In a machine learning course I took, a group decided to try something similar to what you're describing for a semester project. They used a list of recent system calls made by a program to determine whether or not the executing program was malicious, and the results were promising (think 95% recognition on new samples). In their project, they trained using SVMs on windowed call lists, and used that to determine a good window size. After that, you can collect system call lists from different malicious programs, and either train on the entire list, or find what you consider "malicious activity" and flag it. The cool thing about this approach (aside from the fact that it's based on ML) is that the window size is small, and that many trained eager classifiers (SVM, neural nets) execute quickly.
Anyway, it seems like it could be done without the ML if it's not your style. Let me know if you'd like more info about the group- I might be able to dig it up. Good luck!
Windows provides APIs to do that (generally the involve running at least some of your code in kernel). If you have sufficient privileges, you can also inject a .dll into other process. See http://en.wikipedia.org/wiki/DLL_injection.
When you have the powers described above, you can do that. You are either in kernel space and have access to everything, or inside the target process.
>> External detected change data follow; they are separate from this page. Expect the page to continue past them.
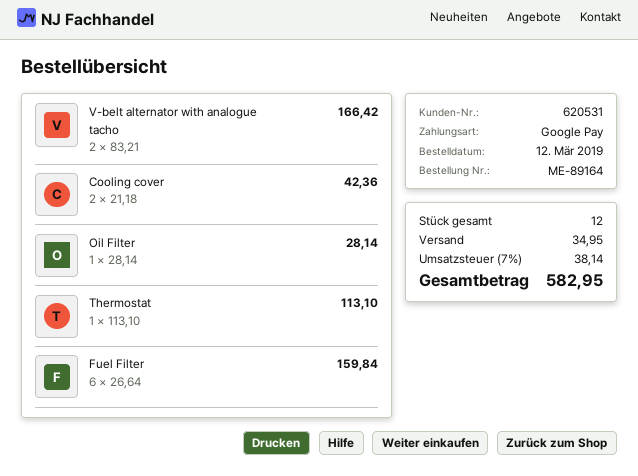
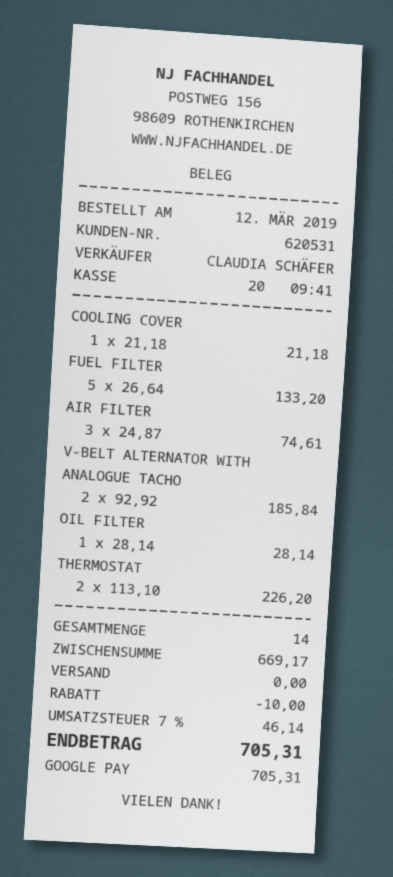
V-belt alternator with analogue tacho: 2 x 83.21 = 166.42 -> 2 x 92.92 = 185.84
Cooling cover: 2 x 21.18 = 42.36 -> 1 x 21.18 = 21.18
Thermostat: 1 x 113.10 = 113.10 -> 2 x 113.10 = 226.20
Fuel Filter: 6 x 26.64 = 159.84 -> 5 x 26.64 = 133.20
AIR FILTER: none -> 3 x 24.87 = 74.61
total quantity: 12 -> 14
discount: none -> 10.00
shipping: 34.95 -> 0.00
tax: 7% = 38.14 -> 7% = 46.14
total: 582.95 -> 705.31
At least for the low-level in-kernel stuff you'd need something more low-level than C#, like C or C++. I'm not sure, but you might be able to do some of the rest things in a C# app.
The DLL injection sounds like the simplest starting point. You're still in user space, and don't have to learn how to live in the kernel world (it's completely different world, really).
Some loose ideas on topic in general:
you can interpose system calls issued by the traced process. It is generally assumed that a process cannot do anything "dangerous" without issuing a system call.
you can intercept its network traffic and see where it connects to, what does it send, what does it receive, which files does it touch, which system calls fail
you can scan its memory and simulate its execution in a sandbox (really hard)
with the system call interposition, you can simulate some responses to the system calls, but really just sandbox the process
you can scan the process memory and extract some general characteristics from it (connects to the network, modifies registry, hooks into Windows, enumerates processes, and so on) and see if it looks malicious
just put the entire thing in a sandbox and see what happens (a nice sandbox has been made for Google Chrome, and it's open source!)